Making sense of data: Understanding complications with data collection

Published on September 10, 2020 Updates

Making sense of data: Understanding complications with data collection is the third in a series, presented by our partner  SAS, exploring the role of data in understanding our world. SAS is a pioneer in the data management and analytics field.

As we have seen, statistics and visual representations of data can be misleading. But what happens when the data itself is misleading? And if data is supposed to be based on fact, you might wonder how data can be misleading. It comes down to the way it is collected. It is essential to have a strict process of collecting data before analyzing or presenting it. To ensure the data is accurate and as representative as possible, we must pay special attention to how data is collected.

Here are some of the most important questions to consider when understanding how data is collected:

Who or what is represented in this data?
What questions are being asked?

Sample selection  and  data collection 

Without collecting data on an entire population, it’s nearly impossible to report it with complete accuracy because of sampling limitations.  Suppose we want to better understand the eating habits  of Americans. The only way to ensure we  have an accurate picture of  American eating habits is to monitor every single American, every second of the day, and record  everything they eat. Since this  is impossible, researchers will oft en use a sample, or a small portion of the population of interest. When the sample selected isn’t representative of  the larger group, you get misleading data. 

Consider how this might play out if someone was conducting a dietary study of Americans. In this case, the study asks 100 people about their eating habits.  But how are those people selected? Options are endless:

Collect data from 100 friends. That’s a convenient sample, but  most people’s friends are about their age and eat similar types of foods. 
Gather data from a local restaurant or grocery store. Again, this might impact the type of data collected. For example, surveying people in a fast-food restaurant may give very different answers than surveying people in an upscale restaurant or a health food store. 
Conduct surveys at a non-food establishment, such as a library. This could be problematic, as library–goers might eat differently than the rest of the population. But even more concerning, those library–goers all come from the same area. The type of food people eat varies by locale. Those who live in cities likely eat different foods than those who live in rural areas. Food preferences can also vary depending on a person’s background or culture.

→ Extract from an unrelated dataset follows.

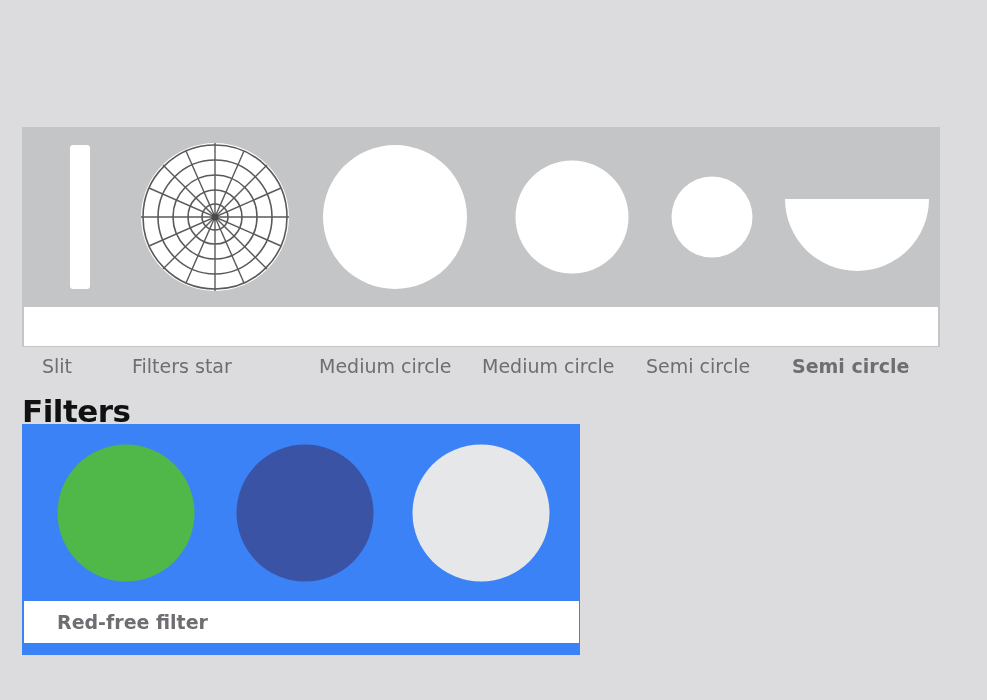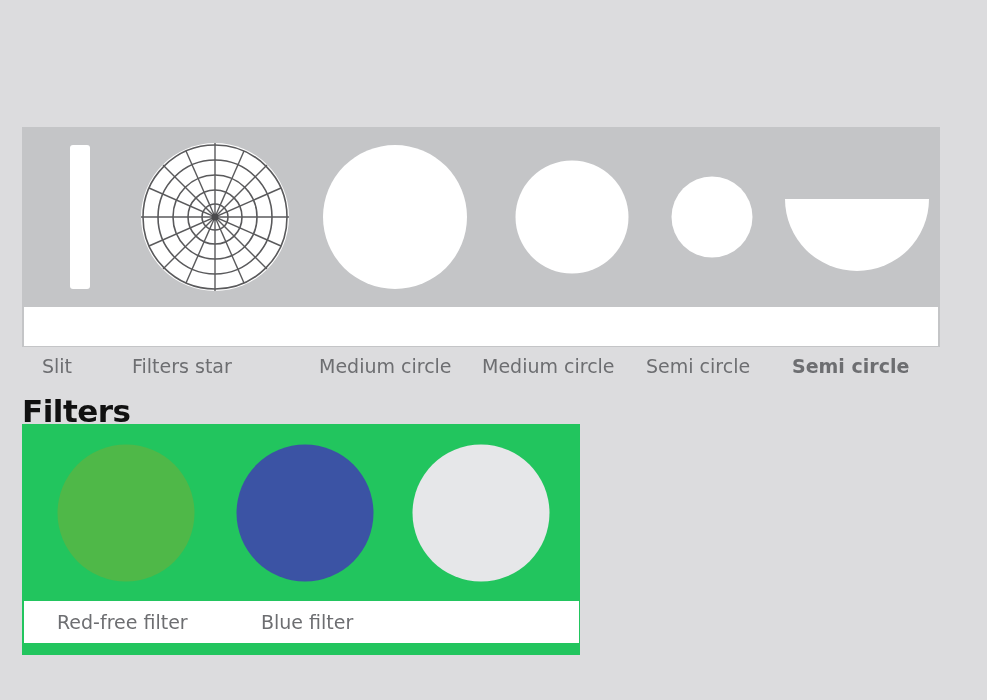"Red-free filter" div.panel { background: #22c55e -> #3b82f6; font-weight: none -> bold }
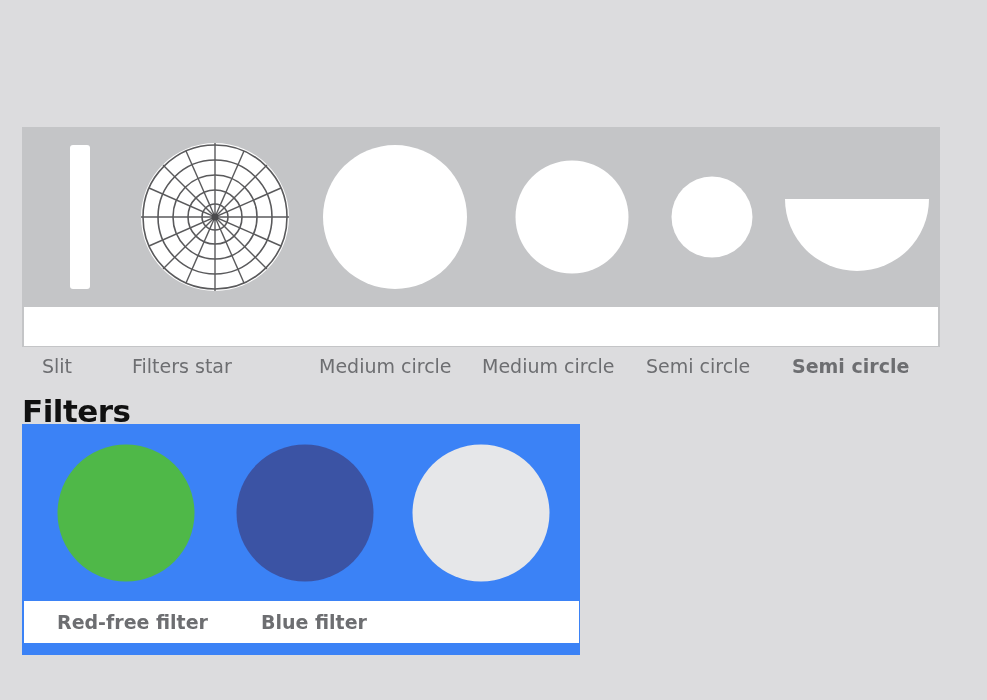"Blue filter" span.filter-label-cell { html: <span>Blue filter</span> -> none }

All of these are confounding factors or present possible issues with data.  If we want a representative sample, we need to gather data from a cross section of age, gender, race, residence, income level, and so on. Finding such a representative sample can be incredibly difficult, and  so it doesn’t often happen. Researchers typically report the population used in samples. This helps the reader understand who is reflected in the sample and the impact that might have on the results. As a consumer of data, it’s important to pay close attention to this piece of information. Ask yourself if the results presented by the researchers apply to the whole population or if those results only apply to the population sampled.  

Figure 1. Biased Sample

Additionally, there can be issues when how the data is collected, or the questions asked, only tell part of the story. We said before that the best way to see what people are eating is to consistently monitor what they do, but getting firsthand access to information like this is often impossible or unethical. Instead, researchers design studies or questions to gather similar information. Consider the following scenarios: 

Researchers ask participants to keep a food log for a week that details everything they eat and track total servings of fruits, vegetables, meat, etc. 
Researchers ask participants “In general how many servings per day do you have of fruits, vegetables, meat, etc.?” 
Researchers ask participants “What kind of foods do you usually eat?”

Each of these scenarios is trying to answer the same question: What do people eat? But the information is being gathered in very different ways.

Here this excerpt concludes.